■ **DIRECTIONS FOR THIS TASK**:
Your copy should repeat each record below exactly and contain no images.

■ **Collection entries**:
>>>
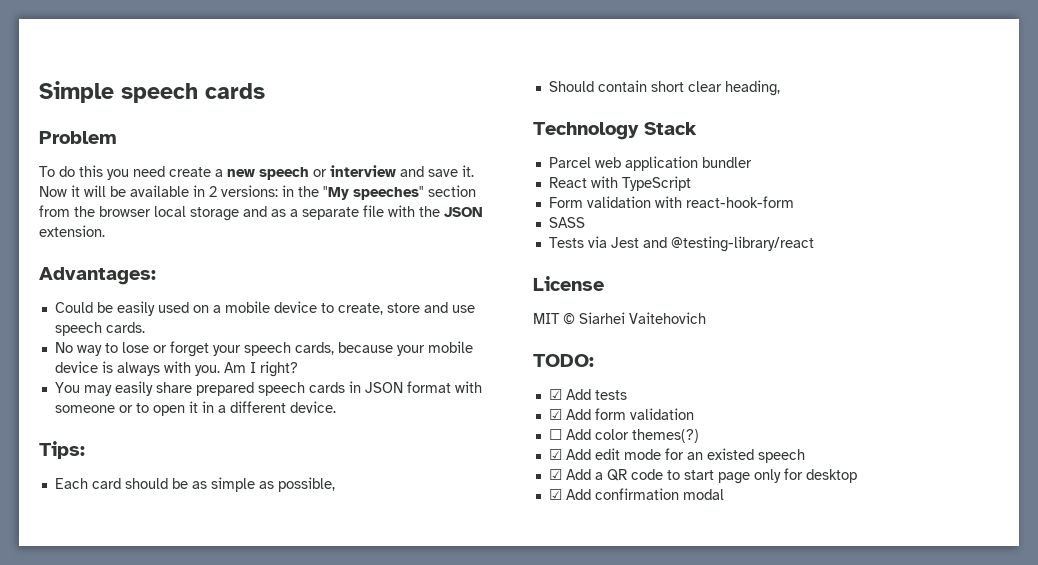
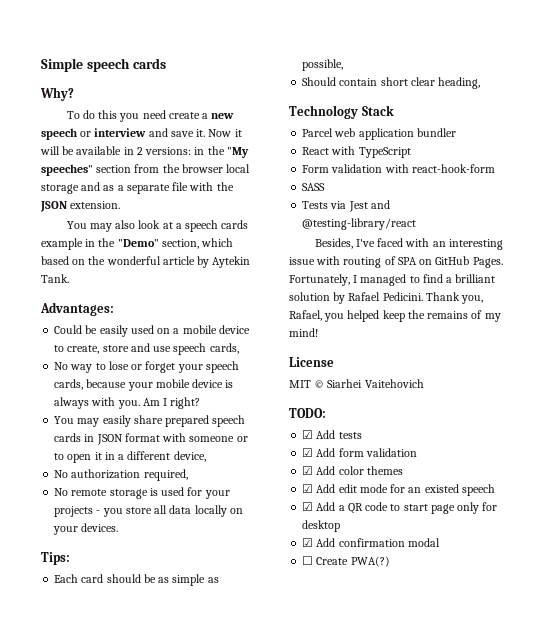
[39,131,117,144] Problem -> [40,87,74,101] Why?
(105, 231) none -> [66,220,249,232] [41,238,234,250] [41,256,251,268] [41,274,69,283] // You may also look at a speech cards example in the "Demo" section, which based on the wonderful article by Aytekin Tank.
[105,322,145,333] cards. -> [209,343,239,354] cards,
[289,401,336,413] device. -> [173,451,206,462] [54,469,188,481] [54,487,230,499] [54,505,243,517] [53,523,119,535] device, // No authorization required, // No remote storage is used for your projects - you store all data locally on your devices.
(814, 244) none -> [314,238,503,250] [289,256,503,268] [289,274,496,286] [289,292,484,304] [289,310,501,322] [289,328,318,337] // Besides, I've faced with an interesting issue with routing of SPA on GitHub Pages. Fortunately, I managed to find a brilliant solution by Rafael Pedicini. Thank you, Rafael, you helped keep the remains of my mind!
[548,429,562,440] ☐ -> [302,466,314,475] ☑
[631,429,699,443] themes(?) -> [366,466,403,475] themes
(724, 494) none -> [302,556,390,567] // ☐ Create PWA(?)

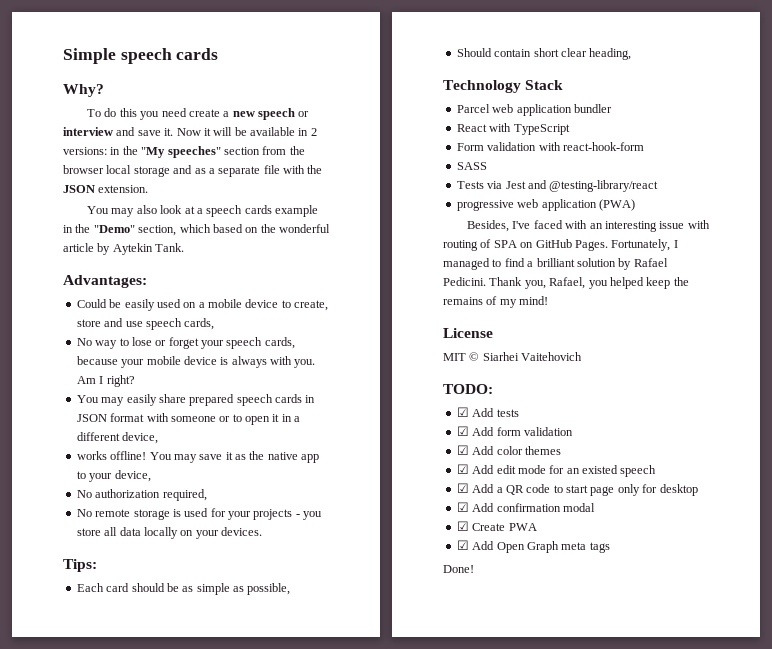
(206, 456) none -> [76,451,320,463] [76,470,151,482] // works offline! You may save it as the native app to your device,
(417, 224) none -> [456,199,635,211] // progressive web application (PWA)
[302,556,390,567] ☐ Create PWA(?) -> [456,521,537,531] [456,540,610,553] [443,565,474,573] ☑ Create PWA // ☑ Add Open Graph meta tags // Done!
<<<
■ **SOLUTION FOR THIS PROBLEM**:
[39,131,117,144] Problem -> [40,87,74,101] Why?
(105, 231) none -> [66,220,249,232] [41,238,234,250] [41,256,251,268] [41,274,69,283] // You may also look at a speech cards example in the "Demo" section, which based on the wonderful article by Aytekin Tank.
[105,322,145,333] cards. -> [209,343,239,354] cards,
[289,401,336,413] device. -> [173,451,206,462] [54,469,188,481] [54,487,230,499] [54,505,243,517] [53,523,119,535] device, // No authorization required, // No remote storage is used for your projects - you store all data locally on your devices.
(814, 244) none -> [314,238,503,250] [289,256,503,268] [289,274,496,286] [289,292,484,304] [289,310,501,322] [289,328,318,337] // Besides, I've faced with an interesting issue with routing of SPA on GitHub Pages. Fortunately, I managed to find a brilliant solution by Rafael Pedicini. Thank you, Rafael, you helped keep the remains of my mind!
[548,429,562,440] ☐ -> [302,466,314,475] ☑
[631,429,699,443] themes(?) -> [366,466,403,475] themes
(724, 494) none -> [302,556,390,567] // ☐ Create PWA(?)

(206, 456) none -> [76,451,320,463] [76,470,151,482] // works offline! You may save it as the native app to your device,
(417, 224) none -> [456,199,635,211] // progressive web application (PWA)
[302,556,390,567] ☐ Create PWA(?) -> [456,521,537,531] [456,540,610,553] [443,565,474,573] ☑ Create PWA // ☑ Add Open Graph meta tags // Done!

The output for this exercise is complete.